WORK ORDER ▸
Using the data below, return all lines in which "indicator" appears.

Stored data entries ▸
'''

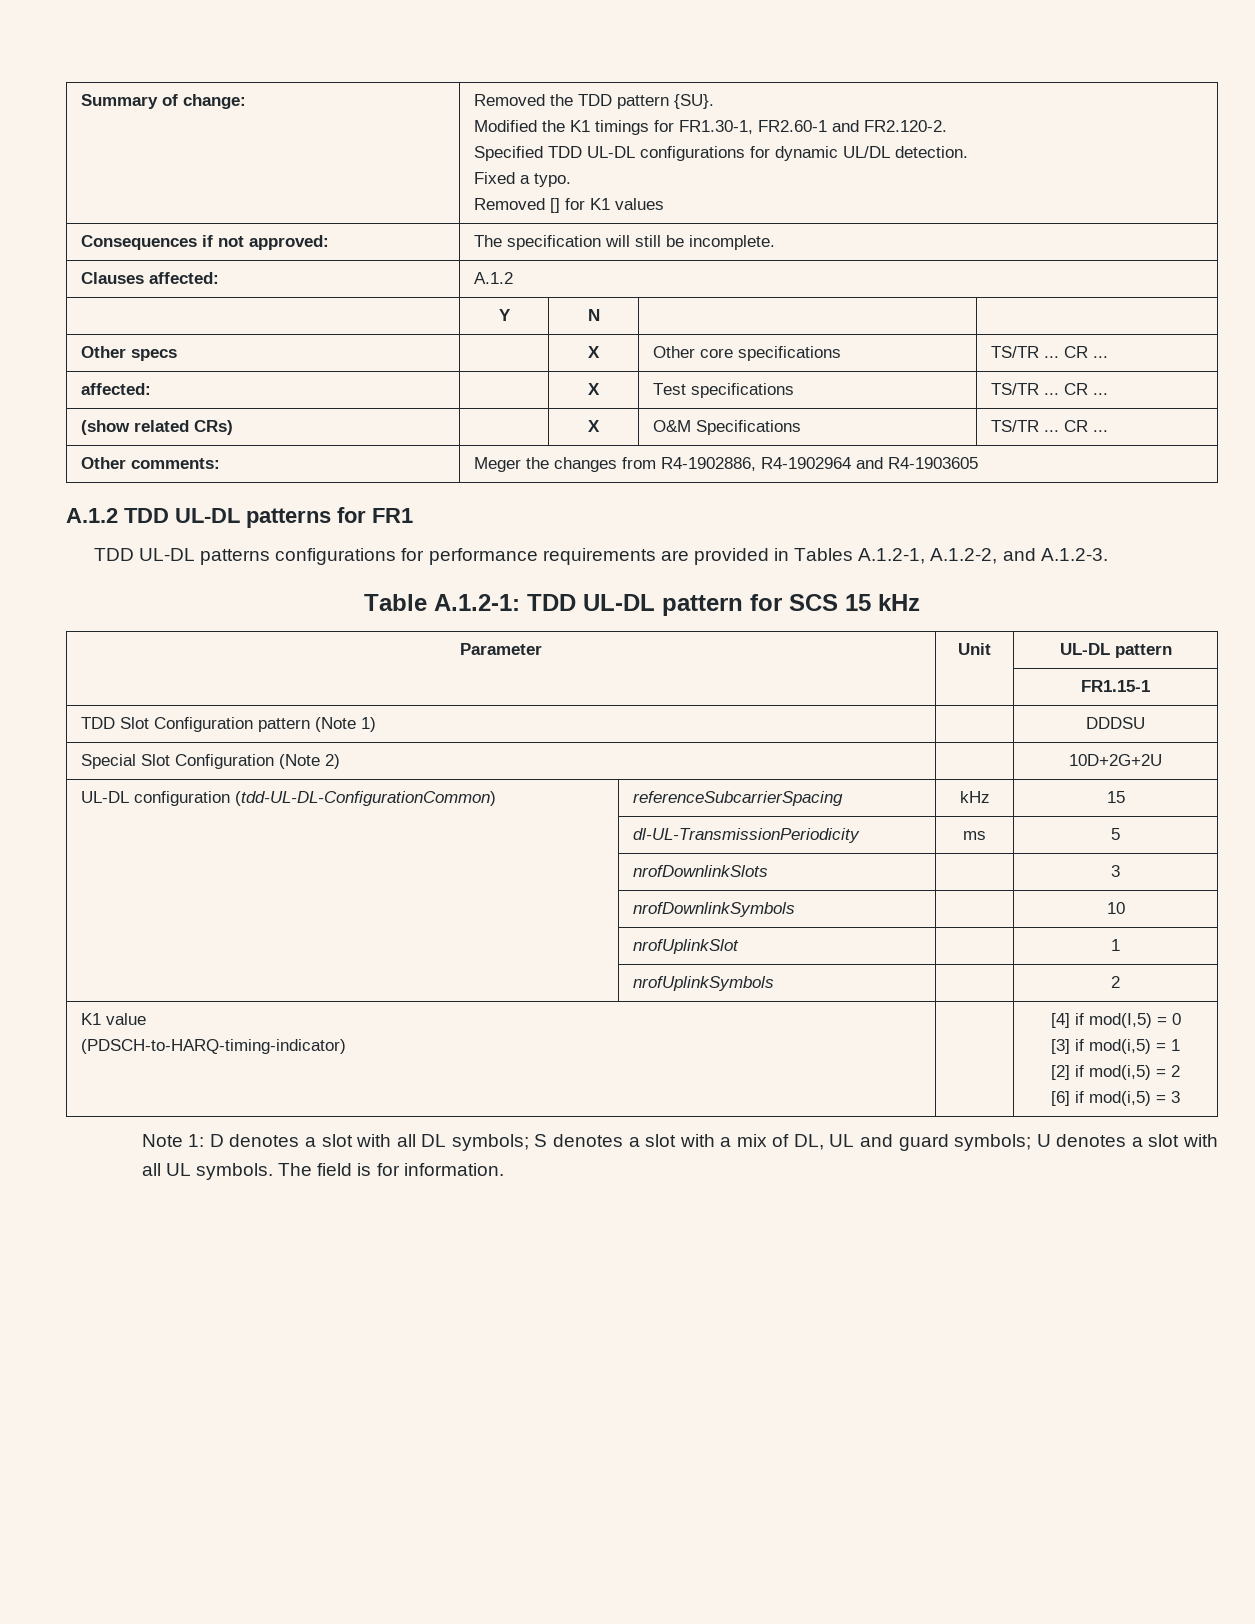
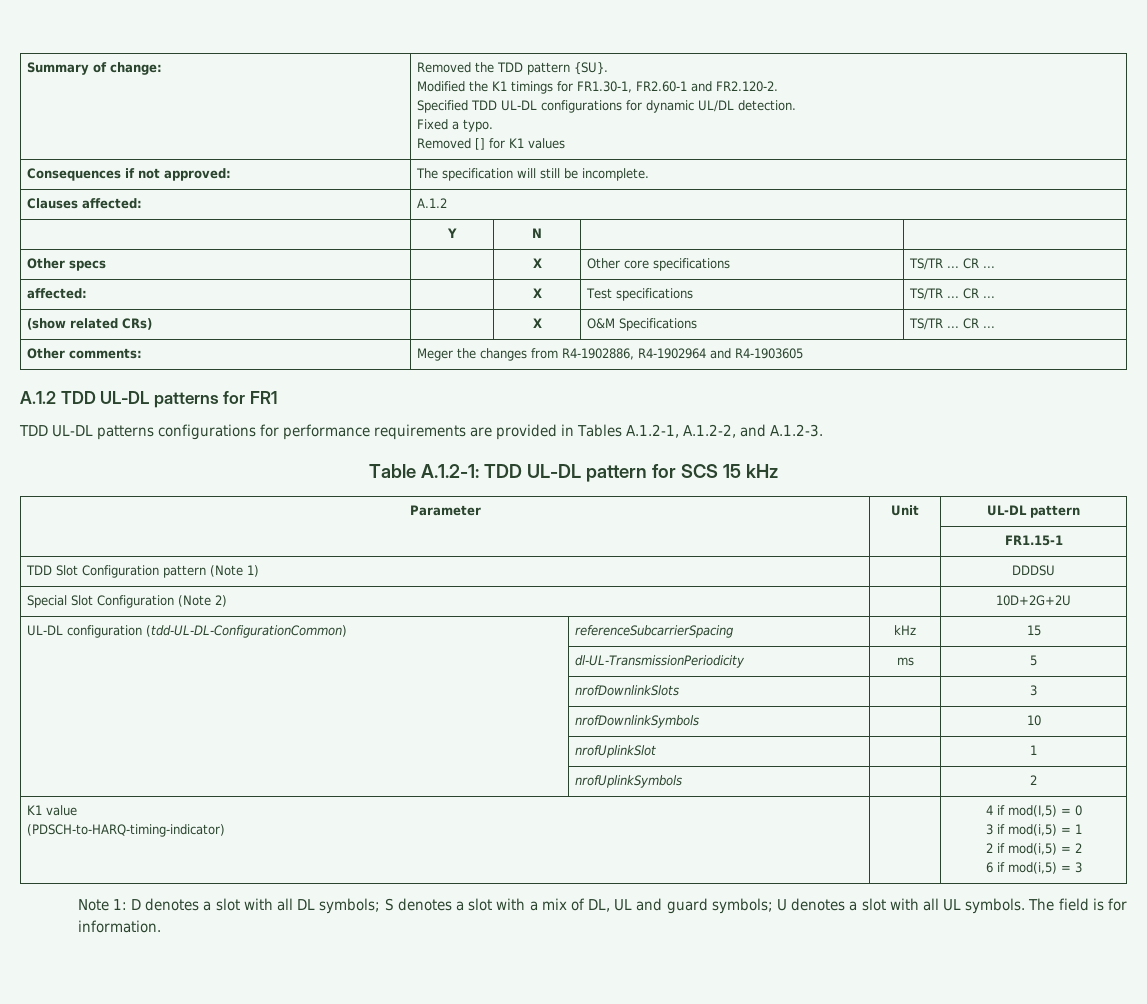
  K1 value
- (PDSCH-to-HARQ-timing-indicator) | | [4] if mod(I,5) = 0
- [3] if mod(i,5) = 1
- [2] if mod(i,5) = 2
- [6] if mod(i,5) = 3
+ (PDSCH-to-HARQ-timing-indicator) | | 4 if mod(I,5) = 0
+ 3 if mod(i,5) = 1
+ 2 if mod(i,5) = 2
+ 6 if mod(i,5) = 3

'''

WRITTEN RESPONSE ▸
- (PDSCH-to-HARQ-timing-indicator) | | [4] if mod(I,5) = 0
+ (PDSCH-to-HARQ-timing-indicator) | | 4 if mod(I,5) = 0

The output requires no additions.